Lenin: Revolution Now!
1919 AD
1919 1919
37.30E55.44N
MISC

MOSCOW, RUSSIA
	According to communist theorists, communism was an inevitable force that would sweep the world no matter what people did, but Vladimir Ilyich Ulyanov (or Lenin, as he called himself) was not a patient man. He wanted revolution now!
	Lenin  was born in 1870 to a middle-class Russian family. His parents were both teachers with leftist views and his brother was hanged for plotting against Czar Alexander III. Lenin became a Marxist and was kept under surveillance by the Czarist police.
	In December 1895 Lenin was arrested in St. Petersburg and sent to jail, then was sentenced to three years in Siberia. When he was released in 1900 he went abroad for 17 years where he became an active revolutionary leader.
	In his most important work, "What is to Be Done" (1902), Lenin downplayed the ability of communism to occur on its own and emphasized the professional revolutionary. Power, he argued, should be tightly held by a small, disciplined band of professionals.

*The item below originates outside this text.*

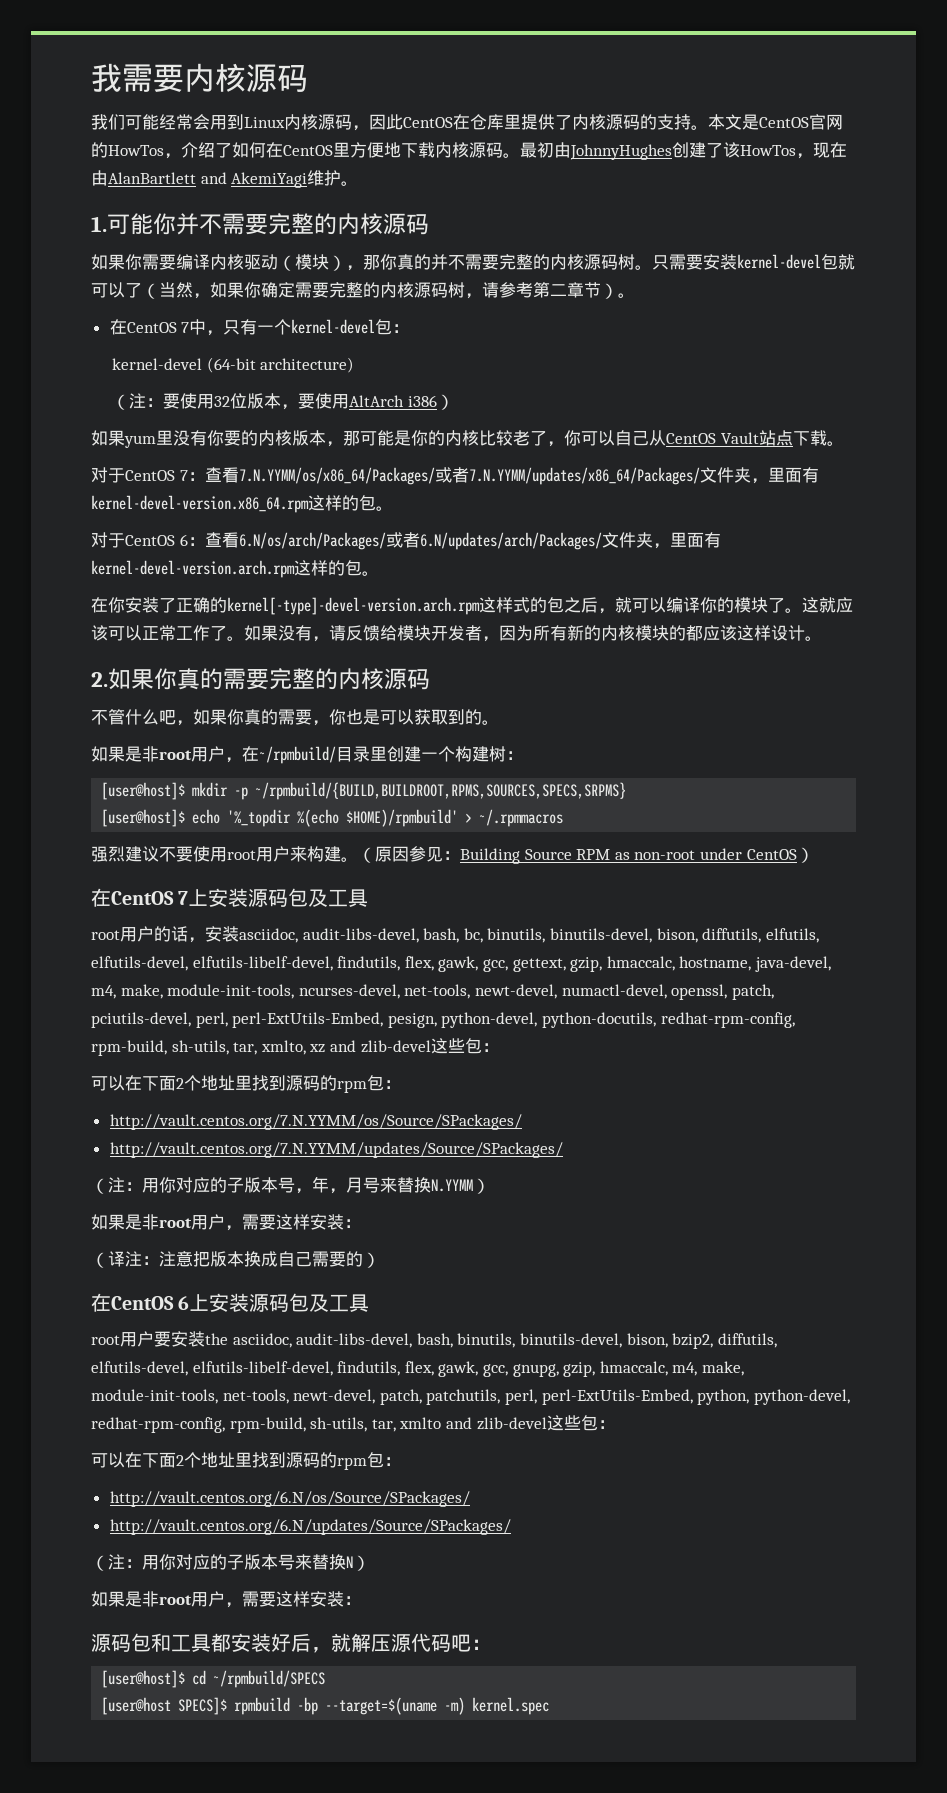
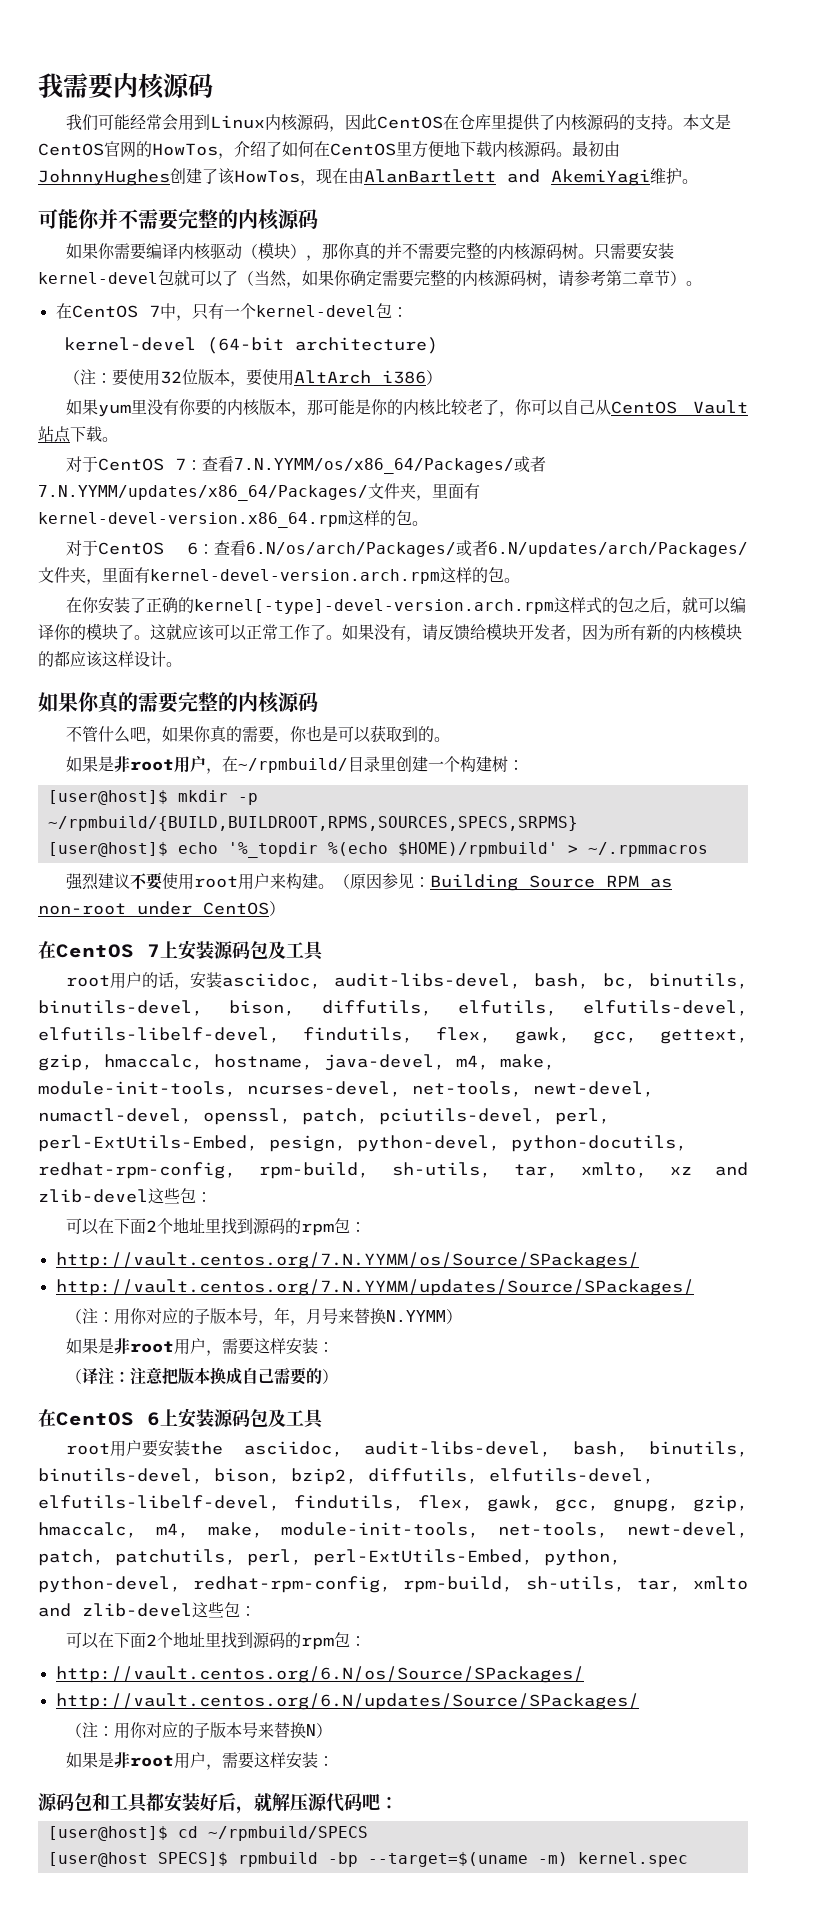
- 1.可能你并不需要完整的内核源码
+ 可能你并不需要完整的内核源码
- 2.如果你真的需要完整的内核源码
+ 如果你真的需要完整的内核源码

	Lenin insisted that communists form cells and infiltrate all political, industrial, military, cooperative, educational and athletic organizations, operating secretly when necessary or in the open when possible.
	During World War I, Lenin had his chance. In 1917 a revolution toppled Czarist rule in Russia and an unstable republic took its place. But the republic continued the war against the Germans though Russian troops were sick of the battle and ripe for revolt. So, knowing he would further disrupt Russia, the Germans transported Lenin from Switzerland to Sweden, from which he entered Russia.
	Though Lenin's Bolshevik party was a small one, it was disciplined and in November 1917 it seized power from the faltering republic.
	The Bolsheviks quickly made peace with Germany and began instituting communism, which remained the ruling philosophy in the Soviet Union until the early 1990s.